De proloog, van anderhalve bladzijde vond ik wel veelbelovend: een middelbare scholiere die tijdens de godsdienstles gedichten ‘uit haar fantastische hoofd haalt’ en zich voorgenomen heeft dat ze op elke jongen verliefd zou kunnen worden. Ze hoort thuis een verhaal over iemand die bij vlagen zelf door heeft dat ze gek is. “Doe ’t ik nachts op bêd lei, huvere ik by de gedachte dat ik net mear witte soe wat ik die, en dan ynienen trochkrije soe dat ik de raarste dingen dien hie. Dat ik gek wie.”(p. 6)

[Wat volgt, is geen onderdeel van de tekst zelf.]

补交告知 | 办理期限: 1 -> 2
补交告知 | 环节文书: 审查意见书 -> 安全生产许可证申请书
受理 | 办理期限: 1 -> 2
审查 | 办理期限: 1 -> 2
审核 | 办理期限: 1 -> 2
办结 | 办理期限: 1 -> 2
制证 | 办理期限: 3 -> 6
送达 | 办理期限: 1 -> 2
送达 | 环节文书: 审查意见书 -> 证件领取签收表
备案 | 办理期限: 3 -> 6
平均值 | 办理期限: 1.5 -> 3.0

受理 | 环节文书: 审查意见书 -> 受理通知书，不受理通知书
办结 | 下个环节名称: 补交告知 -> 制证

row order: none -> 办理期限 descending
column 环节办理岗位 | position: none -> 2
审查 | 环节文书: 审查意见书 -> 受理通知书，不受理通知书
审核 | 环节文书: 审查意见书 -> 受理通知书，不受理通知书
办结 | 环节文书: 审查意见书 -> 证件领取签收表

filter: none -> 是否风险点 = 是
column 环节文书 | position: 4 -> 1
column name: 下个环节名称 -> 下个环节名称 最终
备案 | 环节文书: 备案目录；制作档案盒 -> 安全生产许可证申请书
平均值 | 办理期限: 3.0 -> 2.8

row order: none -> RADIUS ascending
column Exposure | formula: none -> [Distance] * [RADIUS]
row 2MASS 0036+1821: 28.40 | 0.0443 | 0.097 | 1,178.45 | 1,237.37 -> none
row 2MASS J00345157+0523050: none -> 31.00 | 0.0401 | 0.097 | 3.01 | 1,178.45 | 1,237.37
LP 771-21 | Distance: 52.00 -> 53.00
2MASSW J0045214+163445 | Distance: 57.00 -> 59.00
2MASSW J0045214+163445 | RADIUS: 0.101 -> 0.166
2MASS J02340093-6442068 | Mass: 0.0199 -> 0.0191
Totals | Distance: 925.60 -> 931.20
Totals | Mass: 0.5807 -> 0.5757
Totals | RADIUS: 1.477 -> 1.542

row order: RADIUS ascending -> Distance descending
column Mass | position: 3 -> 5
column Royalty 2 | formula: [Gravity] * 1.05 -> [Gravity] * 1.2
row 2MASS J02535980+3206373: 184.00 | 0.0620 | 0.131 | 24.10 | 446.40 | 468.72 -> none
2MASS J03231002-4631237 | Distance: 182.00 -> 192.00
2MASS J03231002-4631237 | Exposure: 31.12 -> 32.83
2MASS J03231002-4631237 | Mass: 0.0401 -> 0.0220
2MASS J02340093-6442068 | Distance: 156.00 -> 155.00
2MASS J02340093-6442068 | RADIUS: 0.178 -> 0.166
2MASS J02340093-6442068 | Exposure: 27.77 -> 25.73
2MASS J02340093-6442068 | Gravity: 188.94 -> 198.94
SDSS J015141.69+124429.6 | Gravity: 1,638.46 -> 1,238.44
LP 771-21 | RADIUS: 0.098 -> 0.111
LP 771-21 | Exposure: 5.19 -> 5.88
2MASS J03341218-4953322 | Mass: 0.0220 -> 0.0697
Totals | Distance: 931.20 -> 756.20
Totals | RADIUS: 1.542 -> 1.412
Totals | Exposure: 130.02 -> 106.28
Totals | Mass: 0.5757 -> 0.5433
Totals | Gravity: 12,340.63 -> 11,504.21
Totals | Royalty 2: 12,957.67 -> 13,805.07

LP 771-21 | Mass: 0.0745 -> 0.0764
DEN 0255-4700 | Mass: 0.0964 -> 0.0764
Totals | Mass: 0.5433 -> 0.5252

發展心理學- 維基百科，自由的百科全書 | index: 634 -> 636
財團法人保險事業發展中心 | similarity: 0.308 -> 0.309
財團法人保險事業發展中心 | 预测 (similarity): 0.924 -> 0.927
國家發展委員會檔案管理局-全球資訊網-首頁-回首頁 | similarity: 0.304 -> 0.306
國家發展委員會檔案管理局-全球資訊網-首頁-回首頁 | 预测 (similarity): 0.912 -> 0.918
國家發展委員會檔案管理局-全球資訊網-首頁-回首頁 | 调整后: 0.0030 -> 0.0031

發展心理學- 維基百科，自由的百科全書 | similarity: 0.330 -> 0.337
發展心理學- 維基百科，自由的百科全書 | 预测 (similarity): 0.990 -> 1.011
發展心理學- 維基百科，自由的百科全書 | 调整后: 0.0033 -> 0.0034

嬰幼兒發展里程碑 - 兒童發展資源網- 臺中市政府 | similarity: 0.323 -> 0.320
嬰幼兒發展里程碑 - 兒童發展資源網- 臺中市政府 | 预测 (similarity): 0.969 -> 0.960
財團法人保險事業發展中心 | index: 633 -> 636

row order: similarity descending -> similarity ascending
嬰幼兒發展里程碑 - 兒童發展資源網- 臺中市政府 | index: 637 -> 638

En natuurlijk is dat precies wat er met Brecht gebeurt: de meeste tijd heeft ze niet door hoe ze doorslaat. Ook krijg je door flashbacks en herinneringen van Brecht wel een idee van wat er in het verleden al met haar aan de hand geweest is, met haar psychoses en dromen bijvoorbeeld. Maar ik vond het allemaal niet erg spannend, het ontroerde me niet, greep me niet aan, ik werd er integendeel nogal kriegelig van. Aan het eind van het laatste, negende, hoofdstuk neemt ze eindelijk weer haar pillen en verdwijnt de gekte. In de epiloog van twee bladzijden zitten we ineens negen jaar verder. Brecht vertelt over de mannen die ze nog gezocht en ontmoet heeft; ze is blij dat haar kinderen geen tik overgehouden hebben aan haar gekte en ze is tot rust gekomen, zodat het boek kan eindigen met: “Ik tink net faak mear oan wat ik belibbe ha mei de stimmen en de hegere machten. It is in oare wrâld, dêr’t ik net mear wenje. Fansels haw ik noch wol ris lêst fan in pleagjende stim, of in nuvere spanning yn myn lea. Mar dochs. Ik fiel my goed.”